Pohon Cengkih (sumber dari bukunya Robert A Donkin)

B.     Periode awal kekasairan Ming (tahun 1368 hingga 1400)

            Untuk memulainya, tidak ada karya-karya asal China pada akhir abad 14, 15 atau awal abad ke-16, yang menambahkan detail baru pada deskripsi Wang Dayuan tentang Maluku, kepulauan Banda atau Timor. Kamu juga tidak mengetahui apapun tentang utusan-utusan pembayar upeti yang dikirim dari sana ke China.
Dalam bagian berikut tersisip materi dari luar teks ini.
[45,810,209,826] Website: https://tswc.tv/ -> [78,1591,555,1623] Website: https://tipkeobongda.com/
Dilihat dari kumpulan  sumber tertulis yang tersedia tentang pengiriman orang China ke Asia Tenggara, baik itu bersifat pribadi atau resmi, nampaknya telah berakhir di Jawa dan kepulauan Sulu setelah Wang Dayuan.
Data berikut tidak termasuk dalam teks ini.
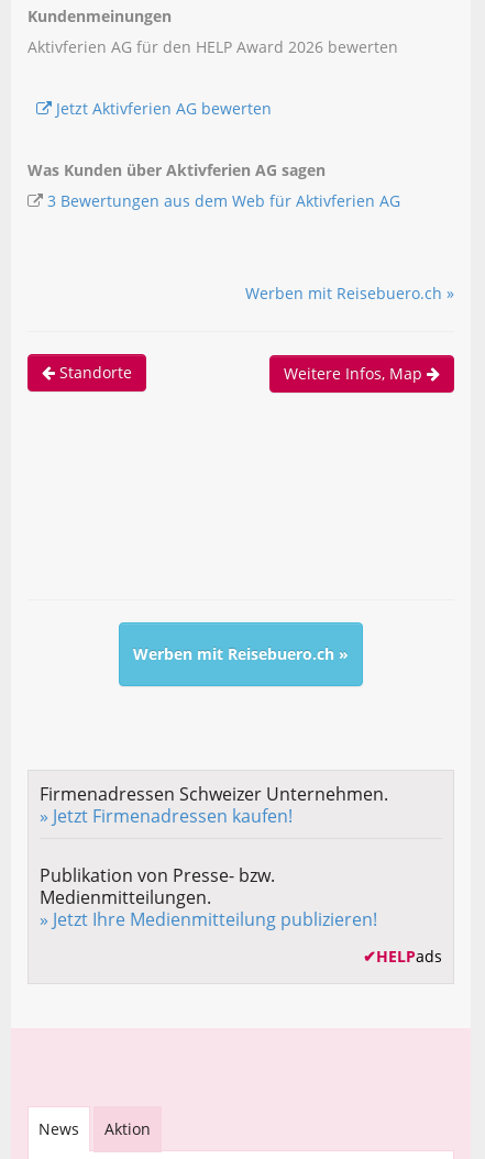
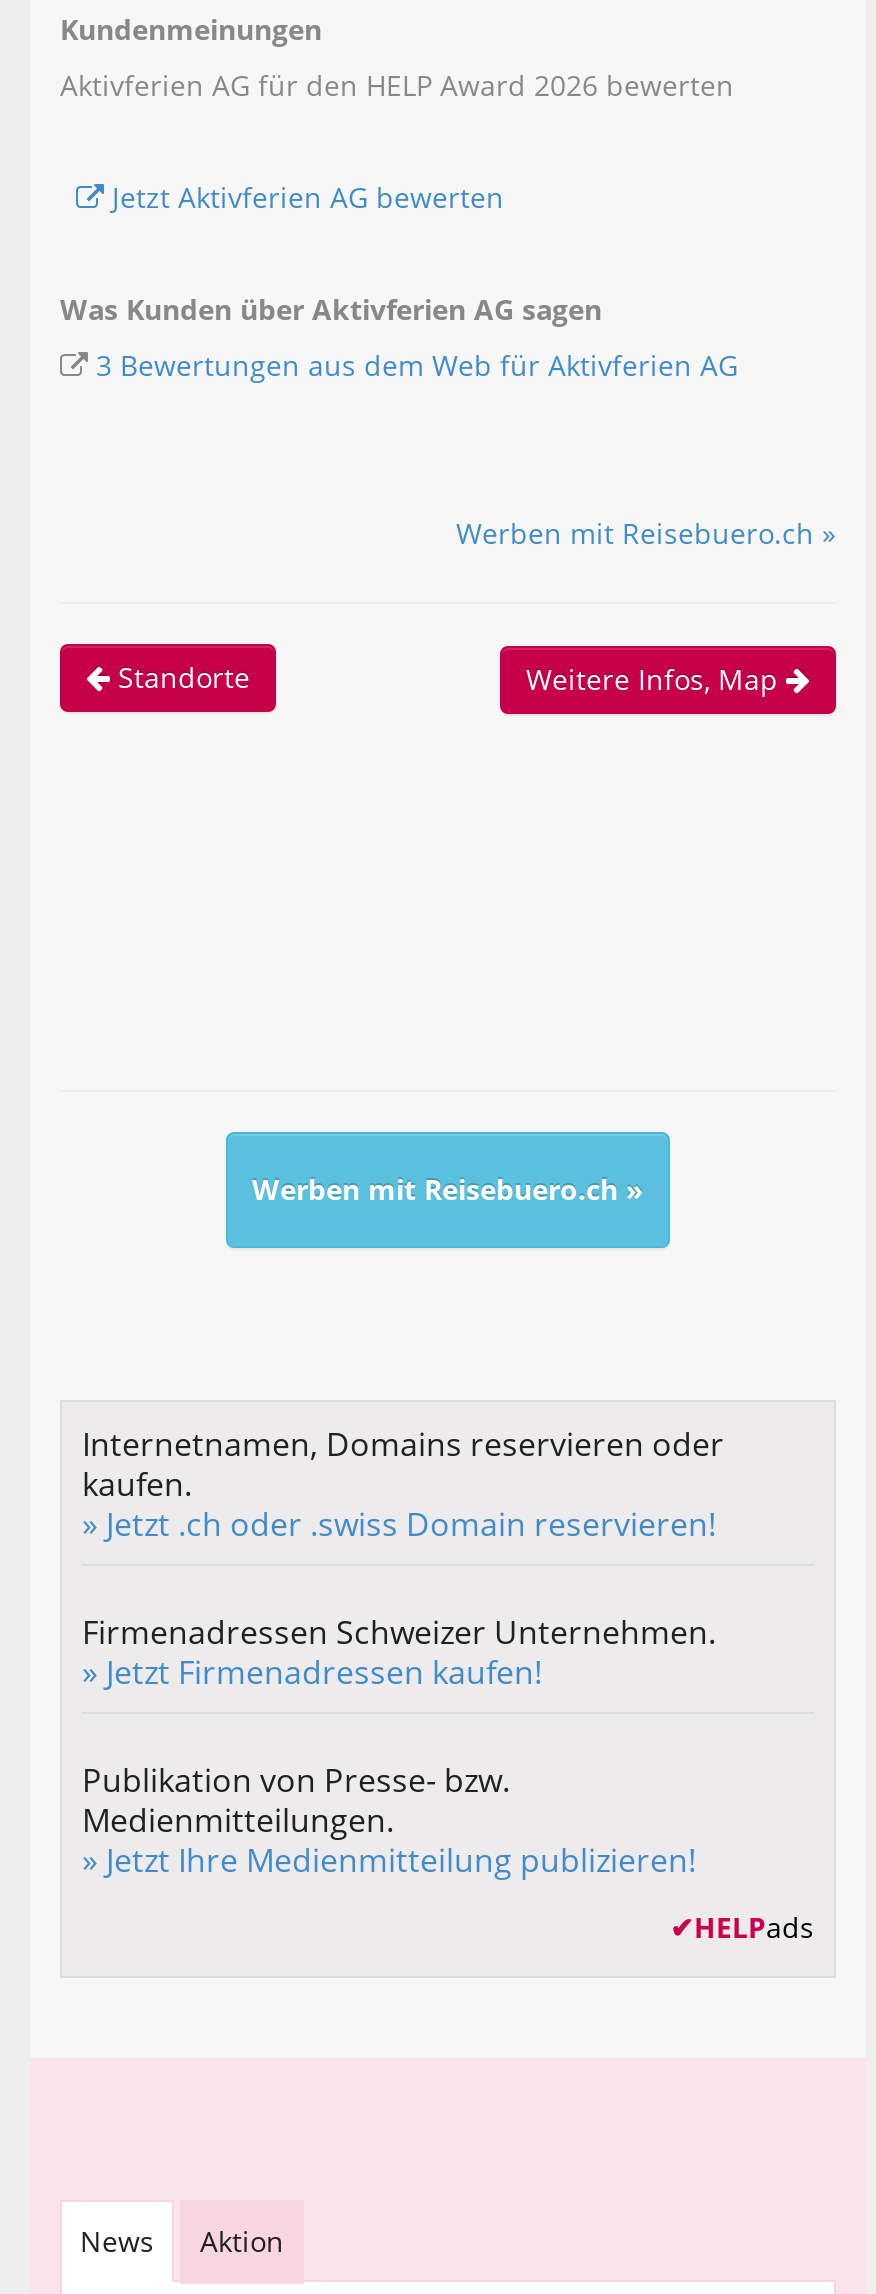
none -> [82,1422,724,1546] Internetnamen, Domains reservieren oder | kaufen. | » Jetzt .ch oder .swiss Domain reservieren!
            Yang terakhir, secara tidak langsung dikuatkan oleh pengamatan bahwa selama 2 dekade pertama dinasti Ming, yaitu setelah tahun 1368, sumber-sumber China menyebutkan cengkih, hanya sehubungan dengan delegasi upeti dari tempat-tempat seperti Sriwijaya, Jawa, Siam atau Kamboja – sepanjang yang saya tahu, Ming shilu mendaftarkan/menuliskan 5 kedutaan besar tersebut untuk periode 1372-1389 – tetapi tidak ada delegasi upeti dari wilayah Kalimantan-Zulu-Filipina yang dilaporkan telah mengirim cengkih selama periode ini, atau bahkan seyidaknya utusan resmi China pergi ke Brunei27.  Ini dan tidak adanya berita China lebih lanjut tentang Indonesia timur, tampaknya menunjukan pergeseran kedua, dalam pola perdagangan cengkih China : rupanya sekarang, seperti pada masa sebelum kekaisaran Yuan, cengkih sekali lagi di bawa ke China melalui emporia di Indonesia barat dan dataran Asia Tenggara. Tentu saja, beberapa perdagangan cengkih mungkin masih dilakukan antara dataran Asia Tengara dengan Maluku melalui rute “lama” yaitu rute utara, tetapi diragukan apakah kiriman besar cengkih pertama kali dikirim melalui zona Sulu ke Siam atau Kamboja kemudian dilanjutkan ke utara yaitu ke China, atau akan lebih mudah bagi pedagang China untuk mendapatkan komoditas ini langsung di Brunei, kepulauan Sulu atau di tempat lain di wilayah Filipina. Oleh karena itu, akan tampak lebih masuk akal jika sebagian besar pasokan itu untuk negara-negara Asia Tenggara, yang kemudian mengekspor kembali cengkih ke China, yang sekarang dibawa melalui rute Jawa.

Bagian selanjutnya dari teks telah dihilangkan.